If the Bush tax cuts were made permanent and the increase in federal spending tracks economic growth, the federal government would incur an additional $90,000 in debt for every American household by the year 2014, the author warns.

Peterson, long a Republican, blasts GOP supply-siders for their almost theological devotion to tax cuts as appropriate in almost any circumstance. And he offers this damning judgment: "This administration and the Republican Congress have presided over the most reckless deterioration of America's finances in history."
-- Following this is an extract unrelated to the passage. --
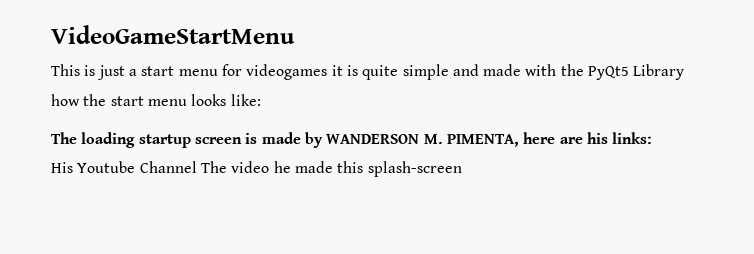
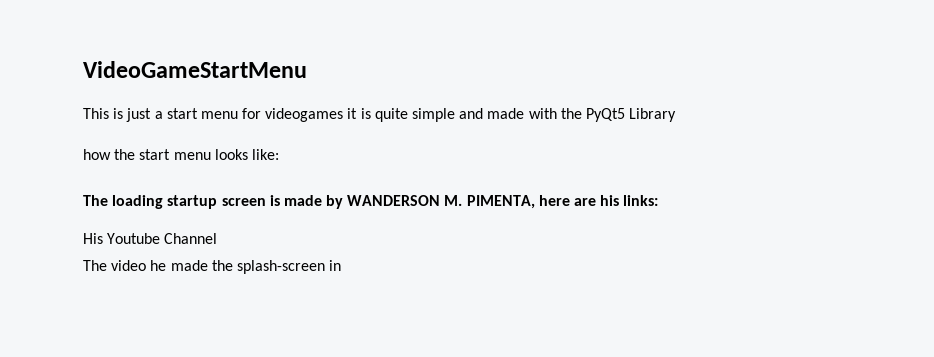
(197, 167) none -> (218, 238) //
[337,161,462,177] this splash-screen -> [211,260,342,274] the splash-screen in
But he's also tough on the Democrats for a desire to expand spending and benefits without careful consideration of the long-term cost. While "the Republican Party line often boils down to cutting taxes and damning the torpedoes," he writes, "the Democratic Party line often boils down to boosting outlays and damning the torpedoes."

Although that certainly encapsulates the congressional instinct, for my money Peterson, who is also chairman of the Council on Foreign Relations and former chairman of the Federal Reserve Bank of New York, gives short shrift to the Clinton-era record on fiscal discipline, which is unexampled among recent administrations.

Yet it's hard to argue with his observation about the new Medicare prescription drug benefit, which loads an additional $535 billion, 10-year bill onto the shoulders of future taxpayers. "It's astonishing how we can congratulate ourselves on our own civic virtue when we give ourselves bigger presents and send bigger bills to our kids," he writes.

Taxes are going to have to increase to redress the fiscal mess, Peterson says, but the long-term math also dictates that huge entitlement programs like Medicare and Social Security will have to be pared back.

The author's proposals for more provident policies include instituting a new indexing scheme to moderate Social Security cost of living adjustments, mandating that 2 to 3 percent of everyone's pay be put in individual retirement accounts, requiring that Medicare recipients have a primary "gatekeeper" physician, and reducing the amount spent on "heroic" interventions in the last months of a patient's life.

Not everyone will concur with those nostrums. Still, they should agree that Peterson has sounded an important warning about the nation's fiscal problems. Even without an eye-catching title, it's still gripping enough for the beach.